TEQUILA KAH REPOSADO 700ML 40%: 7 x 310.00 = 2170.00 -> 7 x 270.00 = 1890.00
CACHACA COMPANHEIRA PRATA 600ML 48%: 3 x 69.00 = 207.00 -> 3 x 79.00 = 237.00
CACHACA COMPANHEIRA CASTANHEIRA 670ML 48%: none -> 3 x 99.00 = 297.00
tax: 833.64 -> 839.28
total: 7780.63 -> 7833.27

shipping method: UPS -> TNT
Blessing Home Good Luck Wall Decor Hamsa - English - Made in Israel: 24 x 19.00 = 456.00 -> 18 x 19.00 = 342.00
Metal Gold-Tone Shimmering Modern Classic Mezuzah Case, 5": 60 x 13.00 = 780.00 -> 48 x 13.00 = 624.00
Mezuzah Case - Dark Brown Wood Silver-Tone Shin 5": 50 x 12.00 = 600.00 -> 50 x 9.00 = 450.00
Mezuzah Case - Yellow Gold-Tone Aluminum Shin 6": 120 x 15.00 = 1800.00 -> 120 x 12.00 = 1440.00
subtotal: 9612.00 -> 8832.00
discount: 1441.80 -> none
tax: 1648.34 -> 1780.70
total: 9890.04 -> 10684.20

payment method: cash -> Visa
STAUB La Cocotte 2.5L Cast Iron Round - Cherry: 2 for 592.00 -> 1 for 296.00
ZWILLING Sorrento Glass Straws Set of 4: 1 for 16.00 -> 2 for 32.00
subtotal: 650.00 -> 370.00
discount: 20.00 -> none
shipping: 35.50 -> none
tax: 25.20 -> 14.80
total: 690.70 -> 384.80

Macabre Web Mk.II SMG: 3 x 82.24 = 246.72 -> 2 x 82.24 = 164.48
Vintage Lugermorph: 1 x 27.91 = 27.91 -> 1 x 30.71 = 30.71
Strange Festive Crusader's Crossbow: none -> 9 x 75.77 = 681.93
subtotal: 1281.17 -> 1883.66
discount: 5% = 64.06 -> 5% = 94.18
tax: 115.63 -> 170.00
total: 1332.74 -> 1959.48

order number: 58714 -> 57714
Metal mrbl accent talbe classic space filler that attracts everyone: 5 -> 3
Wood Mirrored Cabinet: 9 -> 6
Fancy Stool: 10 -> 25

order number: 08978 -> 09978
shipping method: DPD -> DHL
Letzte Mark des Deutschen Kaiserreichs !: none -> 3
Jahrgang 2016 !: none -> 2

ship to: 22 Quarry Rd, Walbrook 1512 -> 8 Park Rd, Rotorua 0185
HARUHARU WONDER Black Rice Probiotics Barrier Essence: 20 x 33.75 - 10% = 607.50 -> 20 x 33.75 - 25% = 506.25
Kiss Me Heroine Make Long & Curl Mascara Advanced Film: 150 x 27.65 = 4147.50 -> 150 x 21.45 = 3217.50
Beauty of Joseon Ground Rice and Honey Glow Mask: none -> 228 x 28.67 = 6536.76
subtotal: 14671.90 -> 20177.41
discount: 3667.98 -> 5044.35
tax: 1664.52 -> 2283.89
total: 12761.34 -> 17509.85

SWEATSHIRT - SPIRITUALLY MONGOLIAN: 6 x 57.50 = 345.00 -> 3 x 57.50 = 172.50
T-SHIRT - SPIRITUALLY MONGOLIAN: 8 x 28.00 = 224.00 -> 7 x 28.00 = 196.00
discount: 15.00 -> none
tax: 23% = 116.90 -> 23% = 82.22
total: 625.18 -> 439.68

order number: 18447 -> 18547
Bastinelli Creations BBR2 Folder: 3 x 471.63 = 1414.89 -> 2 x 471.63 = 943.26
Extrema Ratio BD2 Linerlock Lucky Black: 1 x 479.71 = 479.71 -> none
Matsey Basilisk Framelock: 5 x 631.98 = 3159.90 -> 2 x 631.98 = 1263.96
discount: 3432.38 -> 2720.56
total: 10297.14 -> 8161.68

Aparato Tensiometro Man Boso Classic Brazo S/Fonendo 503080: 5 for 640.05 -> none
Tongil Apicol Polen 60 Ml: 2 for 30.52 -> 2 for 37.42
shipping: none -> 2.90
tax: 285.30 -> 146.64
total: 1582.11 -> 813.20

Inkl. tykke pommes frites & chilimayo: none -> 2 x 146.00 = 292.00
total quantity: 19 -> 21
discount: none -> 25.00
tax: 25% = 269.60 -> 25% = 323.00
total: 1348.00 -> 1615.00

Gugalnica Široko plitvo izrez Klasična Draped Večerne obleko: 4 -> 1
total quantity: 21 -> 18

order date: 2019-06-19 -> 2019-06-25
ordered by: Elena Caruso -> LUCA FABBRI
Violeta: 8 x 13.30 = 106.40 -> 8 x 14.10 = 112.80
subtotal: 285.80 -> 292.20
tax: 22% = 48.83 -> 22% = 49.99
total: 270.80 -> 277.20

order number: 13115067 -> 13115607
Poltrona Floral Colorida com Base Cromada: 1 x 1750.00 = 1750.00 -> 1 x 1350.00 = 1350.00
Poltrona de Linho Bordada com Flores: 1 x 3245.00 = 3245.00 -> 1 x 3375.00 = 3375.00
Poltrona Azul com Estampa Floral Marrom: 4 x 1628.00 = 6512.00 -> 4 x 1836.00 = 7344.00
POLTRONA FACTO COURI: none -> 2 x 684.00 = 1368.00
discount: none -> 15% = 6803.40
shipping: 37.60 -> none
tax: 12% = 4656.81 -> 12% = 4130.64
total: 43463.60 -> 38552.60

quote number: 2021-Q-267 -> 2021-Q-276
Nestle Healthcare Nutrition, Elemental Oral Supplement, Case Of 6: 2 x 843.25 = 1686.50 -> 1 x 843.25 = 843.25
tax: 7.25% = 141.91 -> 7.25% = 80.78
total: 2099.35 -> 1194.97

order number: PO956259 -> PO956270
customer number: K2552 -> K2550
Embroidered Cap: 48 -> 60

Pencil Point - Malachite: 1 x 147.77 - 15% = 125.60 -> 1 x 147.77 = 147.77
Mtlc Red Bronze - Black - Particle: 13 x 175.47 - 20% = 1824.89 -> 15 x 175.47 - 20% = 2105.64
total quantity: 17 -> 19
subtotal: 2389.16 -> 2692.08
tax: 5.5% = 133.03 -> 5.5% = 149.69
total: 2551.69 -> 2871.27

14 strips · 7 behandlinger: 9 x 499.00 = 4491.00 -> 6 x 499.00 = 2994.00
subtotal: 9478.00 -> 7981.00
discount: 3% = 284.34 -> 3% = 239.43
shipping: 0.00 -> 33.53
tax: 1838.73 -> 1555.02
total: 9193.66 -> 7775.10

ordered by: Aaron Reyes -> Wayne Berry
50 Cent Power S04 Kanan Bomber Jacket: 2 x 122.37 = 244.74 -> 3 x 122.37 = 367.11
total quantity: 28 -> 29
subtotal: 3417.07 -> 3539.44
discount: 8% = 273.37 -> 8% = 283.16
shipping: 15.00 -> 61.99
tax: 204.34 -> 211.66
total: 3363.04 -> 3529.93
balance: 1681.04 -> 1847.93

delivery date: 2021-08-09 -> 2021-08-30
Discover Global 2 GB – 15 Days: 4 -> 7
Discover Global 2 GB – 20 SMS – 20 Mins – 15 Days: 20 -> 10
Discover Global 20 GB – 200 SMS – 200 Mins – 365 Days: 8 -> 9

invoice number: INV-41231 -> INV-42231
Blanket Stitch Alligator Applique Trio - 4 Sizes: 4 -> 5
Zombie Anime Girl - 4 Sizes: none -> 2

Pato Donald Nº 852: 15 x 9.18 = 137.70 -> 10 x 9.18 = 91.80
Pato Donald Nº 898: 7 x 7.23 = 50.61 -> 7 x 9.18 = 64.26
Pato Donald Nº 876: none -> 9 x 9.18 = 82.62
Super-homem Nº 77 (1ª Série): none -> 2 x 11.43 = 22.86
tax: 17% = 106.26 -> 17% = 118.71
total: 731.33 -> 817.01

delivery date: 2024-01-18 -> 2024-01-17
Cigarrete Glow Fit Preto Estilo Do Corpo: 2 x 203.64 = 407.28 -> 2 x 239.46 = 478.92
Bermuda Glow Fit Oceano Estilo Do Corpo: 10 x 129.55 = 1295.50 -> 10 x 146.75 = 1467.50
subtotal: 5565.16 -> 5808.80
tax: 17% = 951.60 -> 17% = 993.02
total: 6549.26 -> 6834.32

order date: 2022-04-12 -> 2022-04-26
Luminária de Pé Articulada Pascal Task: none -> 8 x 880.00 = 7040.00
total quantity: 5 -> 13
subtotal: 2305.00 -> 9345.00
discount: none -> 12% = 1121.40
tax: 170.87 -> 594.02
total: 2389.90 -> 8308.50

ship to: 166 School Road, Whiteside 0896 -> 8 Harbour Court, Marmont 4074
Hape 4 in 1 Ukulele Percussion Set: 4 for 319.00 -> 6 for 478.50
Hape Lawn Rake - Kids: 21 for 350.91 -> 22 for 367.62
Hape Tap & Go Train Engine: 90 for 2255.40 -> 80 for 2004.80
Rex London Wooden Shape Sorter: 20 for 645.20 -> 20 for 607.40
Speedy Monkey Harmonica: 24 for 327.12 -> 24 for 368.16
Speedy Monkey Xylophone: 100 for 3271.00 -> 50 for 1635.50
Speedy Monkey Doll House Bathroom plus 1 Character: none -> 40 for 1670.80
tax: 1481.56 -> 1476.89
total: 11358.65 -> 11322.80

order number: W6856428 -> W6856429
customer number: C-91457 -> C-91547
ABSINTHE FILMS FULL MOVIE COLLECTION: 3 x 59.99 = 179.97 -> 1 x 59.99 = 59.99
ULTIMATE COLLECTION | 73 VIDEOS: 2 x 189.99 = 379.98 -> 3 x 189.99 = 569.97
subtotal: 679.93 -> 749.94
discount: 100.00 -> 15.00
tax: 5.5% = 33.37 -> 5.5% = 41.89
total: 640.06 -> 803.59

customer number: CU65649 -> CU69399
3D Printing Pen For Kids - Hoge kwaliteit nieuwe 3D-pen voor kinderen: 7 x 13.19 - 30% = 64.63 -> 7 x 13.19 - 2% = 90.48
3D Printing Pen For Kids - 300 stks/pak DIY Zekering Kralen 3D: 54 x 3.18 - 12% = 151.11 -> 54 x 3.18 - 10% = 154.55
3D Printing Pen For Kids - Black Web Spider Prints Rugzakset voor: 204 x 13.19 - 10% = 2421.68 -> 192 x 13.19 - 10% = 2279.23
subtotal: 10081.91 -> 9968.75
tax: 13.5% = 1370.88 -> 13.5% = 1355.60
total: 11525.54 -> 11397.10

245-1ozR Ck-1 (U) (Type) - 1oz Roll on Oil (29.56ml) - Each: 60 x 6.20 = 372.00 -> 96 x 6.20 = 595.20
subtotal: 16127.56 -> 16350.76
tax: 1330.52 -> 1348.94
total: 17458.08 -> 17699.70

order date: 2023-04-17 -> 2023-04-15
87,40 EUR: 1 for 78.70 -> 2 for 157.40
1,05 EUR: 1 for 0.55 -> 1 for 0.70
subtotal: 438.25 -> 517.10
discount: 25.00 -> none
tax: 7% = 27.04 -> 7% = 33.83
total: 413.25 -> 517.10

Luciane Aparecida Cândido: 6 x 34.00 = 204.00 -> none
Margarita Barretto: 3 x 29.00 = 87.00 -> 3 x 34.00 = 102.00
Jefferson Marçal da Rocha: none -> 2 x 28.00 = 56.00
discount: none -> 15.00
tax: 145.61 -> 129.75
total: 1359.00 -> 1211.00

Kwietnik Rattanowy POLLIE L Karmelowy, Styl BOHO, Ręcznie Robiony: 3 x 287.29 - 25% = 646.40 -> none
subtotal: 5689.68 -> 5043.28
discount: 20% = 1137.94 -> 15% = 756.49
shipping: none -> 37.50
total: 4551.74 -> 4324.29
----
◆ Your objective ◆
Return only the lines between the one holding "total: 731.33 -> 817.01" and the one holding "Hape Lawn Rake", inclusive, exactly as they appear above.

◆ Written solution ◆
total: 731.33 -> 817.01

delivery date: 2024-01-18 -> 2024-01-17
Cigarrete Glow Fit Preto Estilo Do Corpo: 2 x 203.64 = 407.28 -> 2 x 239.46 = 478.92
Bermuda Glow Fit Oceano Estilo Do Corpo: 10 x 129.55 = 1295.50 -> 10 x 146.75 = 1467.50
subtotal: 5565.16 -> 5808.80
tax: 17% = 951.60 -> 17% = 993.02
total: 6549.26 -> 6834.32

order date: 2022-04-12 -> 2022-04-26
Luminária de Pé Articulada Pascal Task: none -> 8 x 880.00 = 7040.00
total quantity: 5 -> 13
subtotal: 2305.00 -> 9345.00
discount: none -> 12% = 1121.40
tax: 170.87 -> 594.02
total: 2389.90 -> 8308.50

ship to: 166 School Road, Whiteside 0896 -> 8 Harbour Court, Marmont 4074
Hape 4 in 1 Ukulele Percussion Set: 4 for 319.00 -> 6 for 478.50
Hape Lawn Rake - Kids: 21 for 350.91 -> 22 for 367.62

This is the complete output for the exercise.